Und irgendwie schade, dass die Lieder aus diesem Album live total unterrepräsentiert sind. „a so a scheena dog“ gehört zu meinen liebsten Werken von Ernst Molden.

Zurück zum 9. Mai 2021: Das „Goldmarie“ wurde leider schon vor Jahren abgerissen und ich habe mir immer noch keinen Plattenspieler angeschafft.

Punkt 18 Uhr eröffnete Ernst Molden sein mittlerweile 30tes Balkonkonzert mit der Ouvertüre zu „Oh du lieber Augustin“. Und ich war baß erstaunt, wie GUT der Klang war. (Meine Hörsysteme waren eh auf Musikmodus geschaltet.) Und der Auto(bus)verkehr versursachte nurmehr ein fernes Rauschen, das mich kaum störte.

Nun schwang ich zu „Rudolfstiftung“ und „Da Czerny“ mit, beide wunderbar gelungene Interpretationen aus Moldens Feder, wer die Originale „St James Infirmary“ und „John Henry“ kennt.

Und ich jubilierte innerlich, mich dieses Mal für die andere Straßenseite entschieden zu haben. Neben dem astreinen Klang, wobei die Bassgitarre von Moldens Zweitgeborenem, Karl, immer wieder dominante Noten hinterließ, hatte ich eine gute Sicht auf das Vater-Sohn-Gespann. Und ich erblickte gelegentlich Ernst Moldens beste Frau aller Zeiten, die auch dieses Mal das Balkonkonzert mit ihrem smarten Mobiltelefon filmte.

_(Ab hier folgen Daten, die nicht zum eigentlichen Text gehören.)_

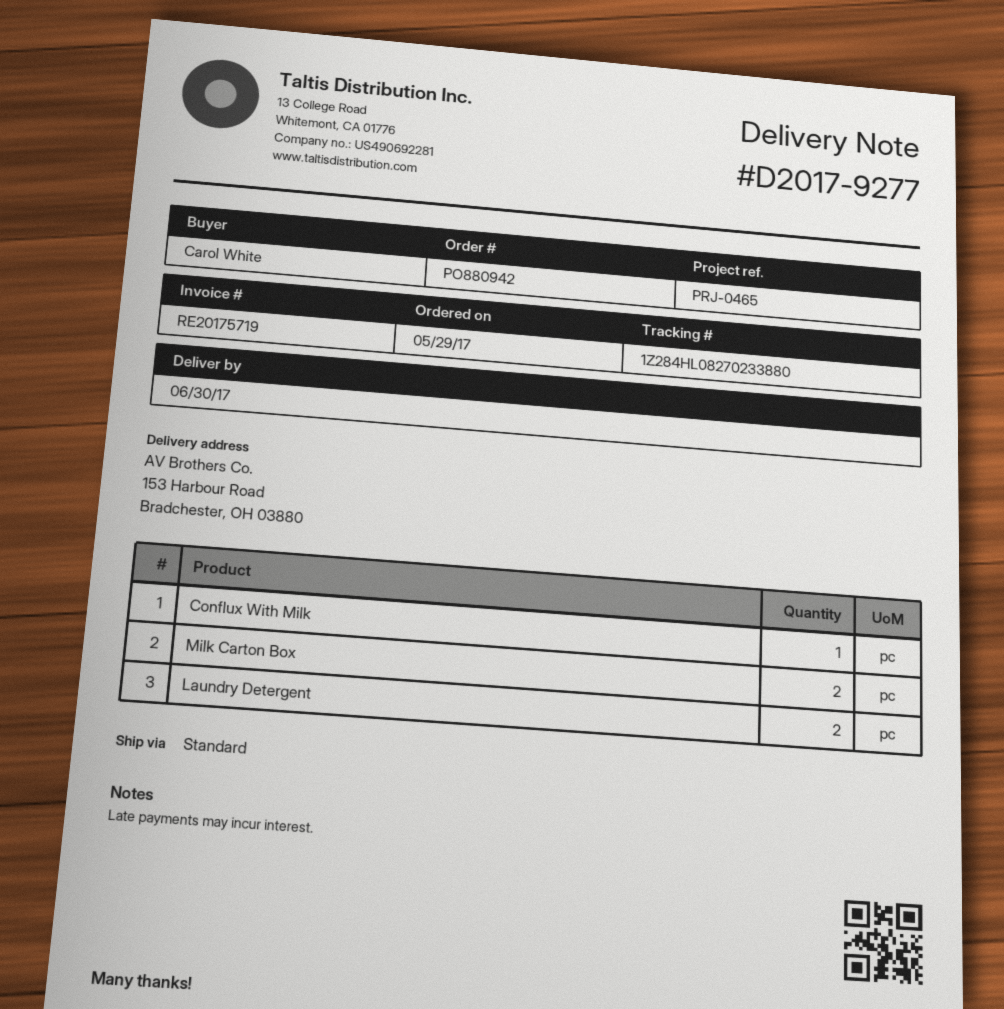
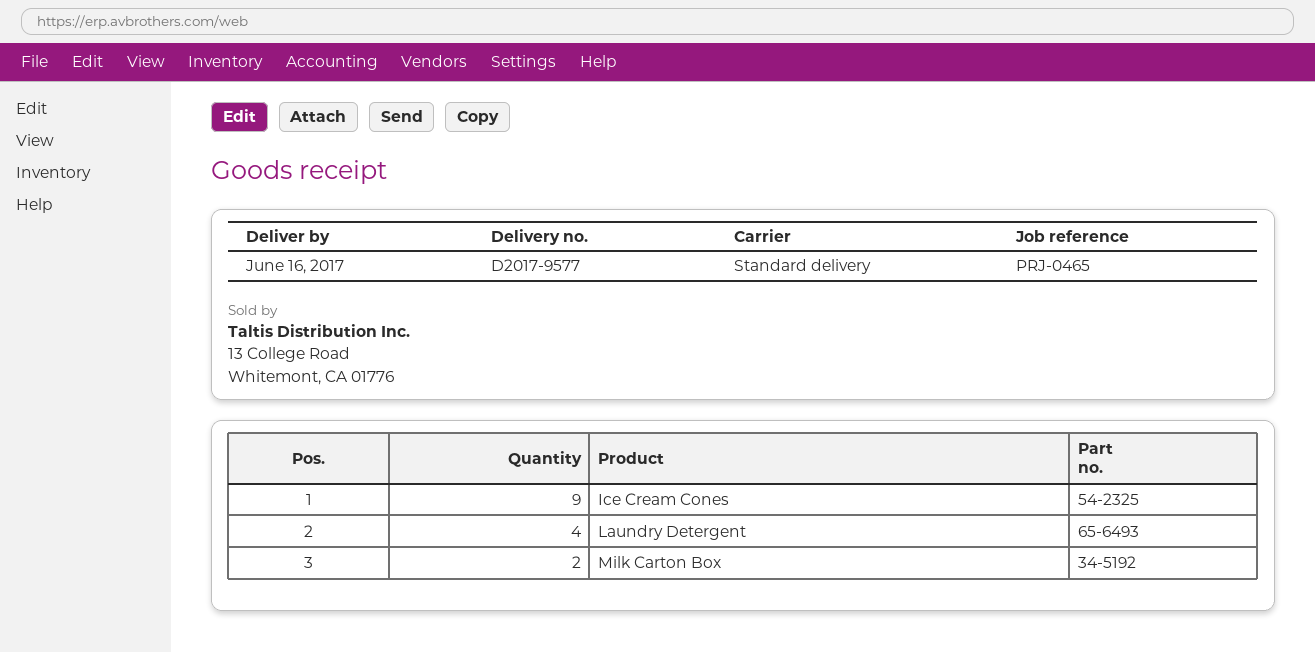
delivery note number: D2017-9277 -> D2017-9577
delivery date: 2017-06-30 -> 2017-06-16
Conflux With Milk: 1 -> none
Laundry Detergent: 2 -> 4
Ice Cream Cones: none -> 9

Anschließend erklang ein Lied, das ich nicht erkannte. Handelt es sich um ein neues oder scheitert die Sori an ihrem begrenzten Musikwissen? Beim anschließenden Applaus schnappte ich „Georg Danzer“ auf, trotz des leiwandes Klangs wird’s bei mir nix mehr mit dem Sprachverständnis. Sprich, die Moderationen verstand ich kaum. Doch das nächste Lied erkannte ich wieder und ich grinste breit (und unerkannt hinter der Maske), dass ich mich für meinen Mut lobte, wieder in die U3 einzusteigen und jeweils eine rund zwanzigminütige Fahrt in Kauf zu nehmen, nur um ein Balkonkonzert zu besuchen. An diesem Sonntag wurden wir mit „Willi“, Moldens Interpretation von Bob Dylans „Billy # 1“, beschenkt.

Und – Asche auf mein Haupt – ich mag den Schurli, aber ich bin Team „STS“, wenn’s um Austropop geht. Ähnlich sieht auch das Verhältnis Dylan : Springsteen aus.

Bevor Ernst das nächste Lied anstimmte, sprach er ein paar Worte. Fragen Sie mich nicht, was er wirklich gesagt hat. Ich verstand höchstens drei Worte, fing ein „letztes“ auf und überließ es meiner Phantasie, was er gesagt haben könnte. Und fast gleichzeitig hörte ich ein enttäuschtes Raunen aus dem Publikum. So reimte ich es mir zusammen, dass Ernst Molden in Hinblick auf die Öffnungen am 19. Mai 2021 sein (vor)letztes Balkonkonzert spielen würde.

Nach dieser für mich leider unverständlichen und daher nur zu Spekulationen neigenden Ansprache erklang ein Lied von Ernst Molden, das zu einem Klassiker geworden ist: „Hammerschmiedgossn“. Hinter meiner Maske sang ich mit und freute mich über die geglückte Liederwahl, da ich bei meinen drei Balkonkonzerten bisher „neue“ Lieder zu hören bekam.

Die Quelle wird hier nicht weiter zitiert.